(Update: December 2016. This exhibition is now featured at the Scottsdale’s Museum of the West and will be until December 2017.)
This past weekend Barbara and I took a short trip to the Desert Caballeros Western Museum in Wickenburg, Arizona. There we enjoyed several interesting Western Americana exhibits along with many impressive pieces from the permanent collection. But our primary purpose was to check out Marjorie Thomas: Arizona Art Pioneer which opened on Saturday.
Curated by Arizona State University professor Dr. Betsy Fahlman, the exhibition features many original oils from various collections. Included are several pieces from the Picerne Collection of Arizona Landmark Art, Arizona State University, the Phoenix Art Museum, and the Collection of Frances and Edward Elliott.
Frances Elliott (1954-2014), better known as “Fran” to her friends and colleagues, was a prominent collector and promoter of early Arizona Women Artists. The works on display are clear evidence of her passion for the subject matter.
Although early twentieth century Arizona was known primarily for “bad men, bad water, and rattlesnakes”(as Dr. Fahlman describes it) the pre-1930 artist community was, with few exceptions, entirely female. Kate Cory’s arrival in 1905 designates her as the first woman artist to settle permanently in the territory. However Marjorie Thomas was the original resident artist in the Valley of the Sun.
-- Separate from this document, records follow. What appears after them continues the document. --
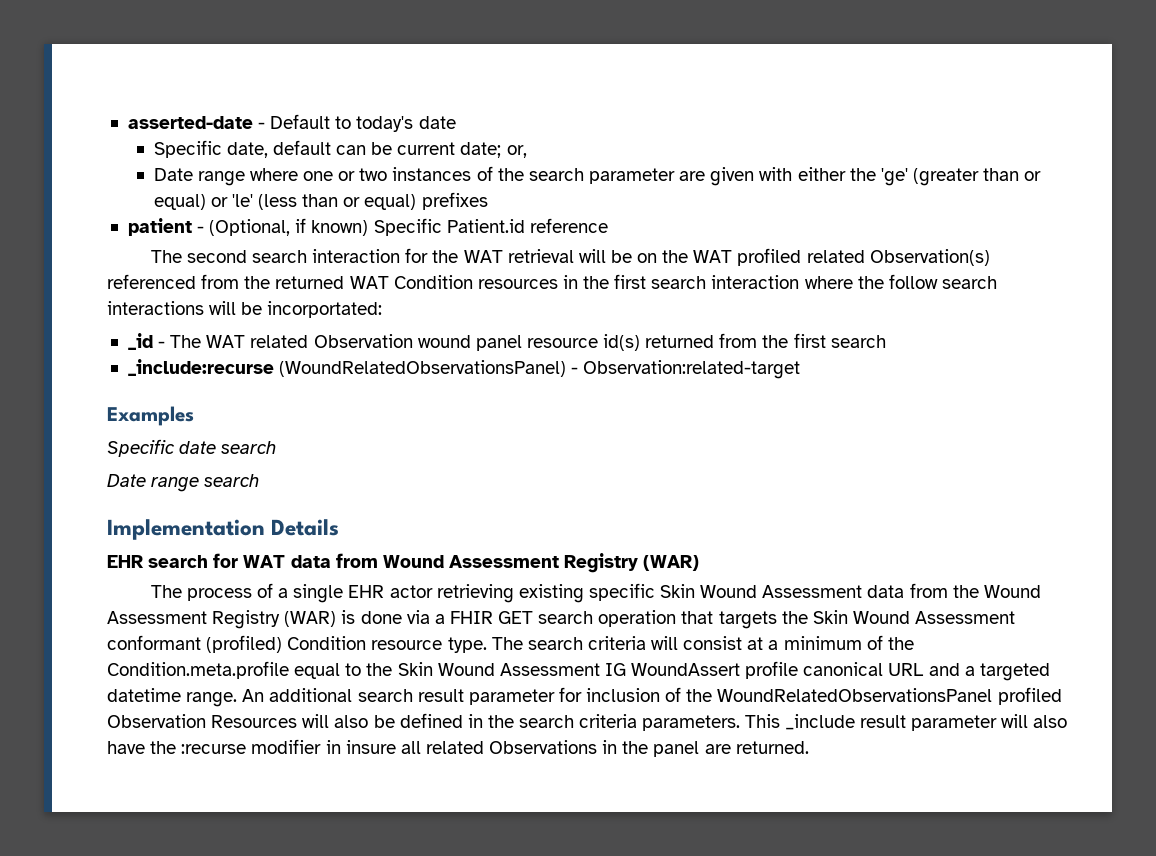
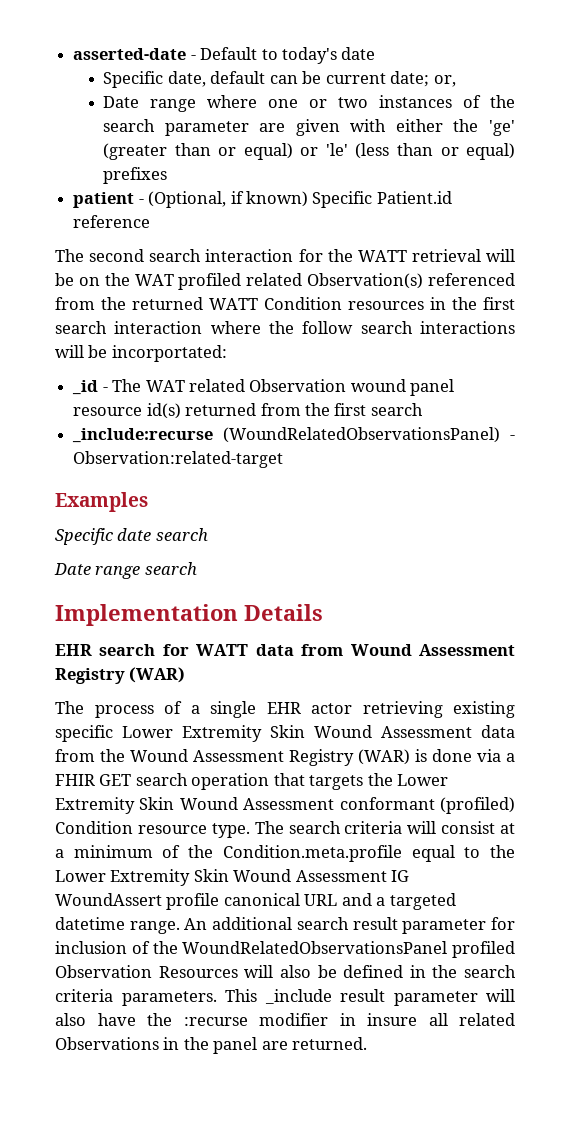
[463,250,503,263] WAT -> [357,250,407,262] WATT
[349,276,389,289] WAT -> [209,298,258,310] WATT
[243,555,286,568] WAT -> [196,644,249,656] WATT
(655, 592) none -> [122,725,262,742] Lower Extremity
(808, 617) none -> [397,774,449,786] [55,797,135,814] Lower Extremity
(393, 669) none -> [55,869,191,886] Lower Extremity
There is also an abundance of historical archives, photographs, letters, and sketches -many from Thomas’s expedition to Rainbow Bridge in 1929, led by legendary Western writer, Zane Grey.
I highly recommend the exhibition to those interested in Southwestern art, Western Americana, Arizona history etc. etc. etc. or to anyone interested in a great visual and educational experience!
For a little more background on the subject the following is an excerpt from my book, Shadows on the Mesa-Artists of the Painted Desert and Beyond, in which I proclaimed Marjorie Thomas as “Scottsdale’s First Artist.”
“ . . .Thomas was a transplanted East Coast aristocrat. She was born in Newton Center, Massachusetts in 1885 and grew up in the Boston area. After graduating from the Boston School of the Museum of Fine Arts, she became one of Arizona’s original pioneer artists when she moved to the Valley of the Sun with her mother and brother in 1909 -three years before the territory became a state and four years before (Lillian) Wilhelm’s first Rainbow Bridge expedition.
Like many early Arizona residents, Thomas’s older brother, Richard, had relocated to the desert for his health. Suffering from tuberculosis, he had been given two months to live -a prognosis he would exceed by six years.
The family originally settled in a small cabin on Indian School Road, just west of present day Scottsdale Road, then part of “a tiny settlement growing around the homestead of Army Chaplain Winfield Scott”. Shortly afterwards, Paradise Valley was open to homesteading and, despite having no agricultural background, Marjorie and Richard Thomas each claimed 160 acres on the eastern slope of Mummy Mountain. The act designated them as two of Paradise Valley’s original settlers.
In later years Thomas held nostalgic memories of the early days in Scottsdale and Paradise Valley, recalling it as a time “when you could count the families and the buildings on the fingers of one hand”. Every spring and fall sheep drives would pass through her ranch, headed south for the winter or north for the summer. Afterwards she would round up the young stragglers.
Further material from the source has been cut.